Celui-ci creusa rapidement le sol dans le coin de sa case, après avoir écarté sa couche de paille.
— Tiens, prends ce poignard, pour le cas où tu oserais … et garde cela en souvenir de moi, si par miracle tu devenais libre … Ahmès mit dans la main de Pandion un objet lisse et froid.
— Qu’est-ce que c’est, pour quoi faire ? s’étonna le jeune homme.
— C’est une pierre que j’ai trouvée dans la cave d’un temple caché dans le roc.
Heureux de se distraire par les réminiscences, il parla du temple ancien, mystérieux, qu’il avait découvert en cherchant des sépulcres riches près d’un méandre du Grand Fleuve, à des milliers de coudées en aval d’Ouasât.

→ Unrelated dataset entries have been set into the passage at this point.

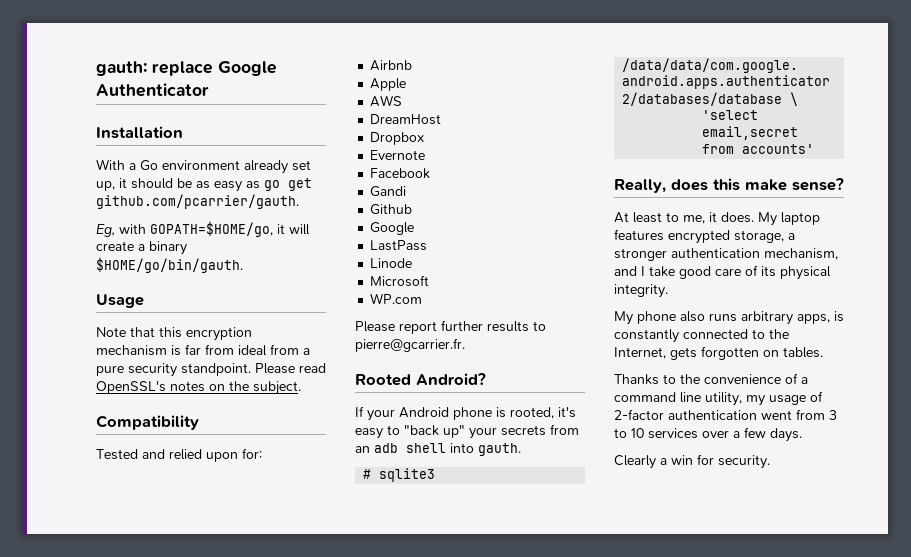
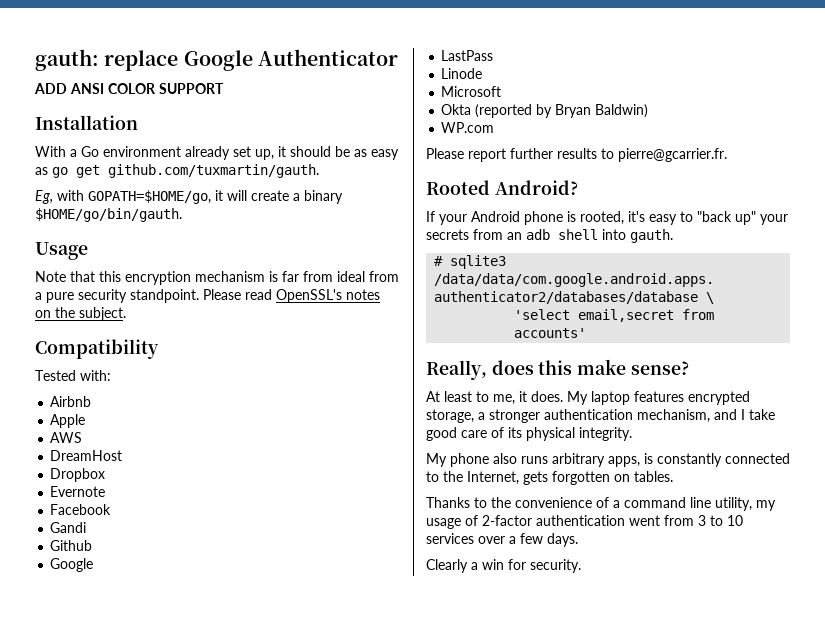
(209, 90) none -> [34,83,224,94] // ADD ANSI COLOR SUPPORT
[96,194,299,209] github.com/pcarrier/gauth. -> [108,164,319,178] github.com/tuxmartin/gauth.
[142,448,262,462] and relied upon for: -> [80,370,111,381] with:
(430, 281) none -> [441,104,649,118] // Okta (reported by Bryan Baldwin)

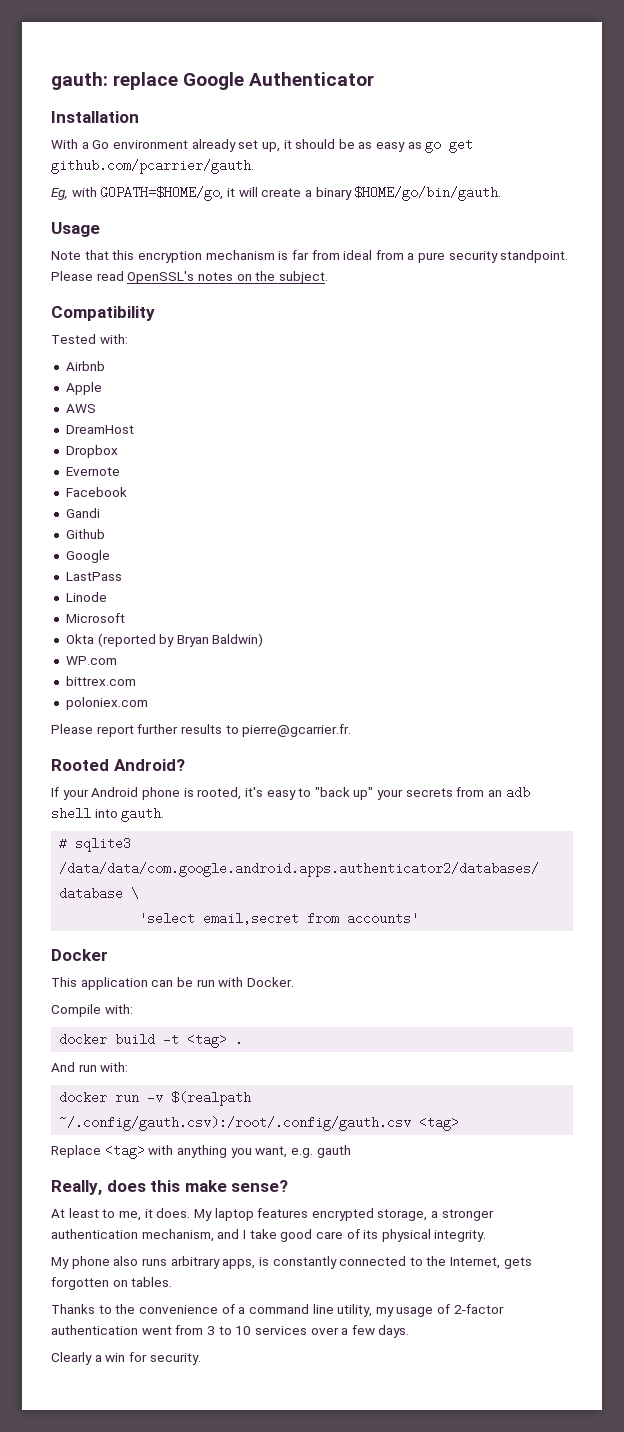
[34,83,224,94] // ADD ANSI COLOR SUPPORT -> (375, 79) none
[108,164,319,178] github.com/tuxmartin/gauth. -> [51,159,254,174] github.com/pcarrier/gauth.
(495, 127) none -> [65,676,136,686] [65,697,148,710] // bittrex.com // poloniex.com
(587, 333) none -> [51,949,108,961] [51,977,294,990] [51,1004,133,1017] [59,1033,244,1048] [51,1062,129,1072] [59,1091,252,1106] [59,1116,460,1131] [51,1144,351,1159] // Docker // This application can be run with Docker. // Compile with: // docker build -t <tag> . // And run with: // docker run -v $(realpath ~/.config/gauth.csv):/root/.config/gauth.csv <tag> // Replace <tag> with anything you want, e.g. gauth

Il avait remarqué les vestiges d’un sentier conduisant de la rive d’une anse, envahie par les roseaux, vers des falaises à pic. L’endroit était isolé et peu fréquenté, ces roches stériles n’offrant aucun intérêt pour l’agriculteur ou le pâtre.
Ahmès pouvait donc agir en sécurité ; il se dirigea, sans perdre de temps, au fond d’une gorge étroite, encombrée de blocs de rochers. Ces blocs recouvraient le sentier, s’étant sûrement éboulés bien après qu’il eut servi de voie de communication avec la rive. L’Égyptien chemina longuement parmi les roches, les fondrières et les buissons épineux. La gorge abondait en araignées, dont les toiles, tendues en travers du passage, se collaient à la figure moite du profanateur.
Enfin, les parois du défilé s’écartèrent, découvrant une vallée close de hautes collines. Au milieu, s’élevait un mamelon bordé de canaux d’irrigation : sans doute y avait-il eu là une source utilisée pour le jardin. Le silence régnait dans l’air trouble et ondoyant de la vallée torride. Des rocs noirs luisaient alentour, ne laissant qu’une issue du côté opposé : une gorge pareille à celle qu’Ahmès avait suivie pour venir en ce lieu abandonné.
Le profanateur escalada le mamelon et aperçut une ouverture taillée dans le rocher, que le sommet de la butte lui avait dissimulée. Elle était obstruée, de sorte que l’Égyptien eut fort à faire avant de pouvoir pénétrer à l’intérieur. Il se trouva dans une fraîche obscurité. Ayant pris un peu de repos, il alluma la lampe qu’il emportait toujours avec lui, et s’engagea dans une haute galerie en examinant d’un œil attentif les statues placées des deux côtés. Il craignait les pièges qui l’auraient voué à une mort atroce. Mais ses appréhensions étaient vaines : les bâtisseurs de jadis n’avaient pas dressé d’embûches, croyant le sanctuaire suffisamment caché, ou peut-être que les millénaires avaient mis ces dispositifs hors d’usage. Ahmès atteignit sans encombre un vaste caveau circulaire, au centre duquel la statue du dieu Thot penchait son long bec du haut de son piédestal. Dans les murs, l’Égyptien vit une dizaine d’entrées en fente, situées à égale distance. Elles conduisaient à des salles encombrées de vieilleries : paquets, rouleaux de papyrus, planchettes couvertes de dessins et d’inscriptions. Un local était rempli de touffes d’herbes sèches qui tombaient en poussière au moindre contact, un autre renfermait des amas de pierres. Ahmès traversa huit pièces carrées sans rien découvrir de précieux. La neuvième entrée donnait dans un caveau oblong, où des dalles en diabase noire, gravées de caractères en langue ancienne, étaient fixées entre des colonnes de granit. Au milieu du caveau, il y avait une autre statue de Thot, et sur le piédestal, dans une coupe en cuivre, une pierre fine scintilla à la lueur de la lampe. L’homme s’en saisit, l’approcha de la lumière et ne put retenir un cri de déception. La pierre n’était pas de celles qu’on estimait au Kemit. L’œil expert du pillard détermina aussitôt qu’elle n’avait pas de valeur marchande. Mais, chose étrange, plus il la regardait, plus elle lui semblait belle. C’était un fragment de cristal glauque, de la grandeur d’une pointe de lance, aplati, poli et d’une transparence étonnante. L’Égyptien intrigué résolut de lire les inscriptions murales, dans l’espoir de connaître l’origine de cette pierre. Il n’avait pas oublié la langue ancienne du pays, apprise à l’école supérieure des scribes, et se mit à déchiffrer les hiéroglyphes admirablement conservés à la surface de la diabase.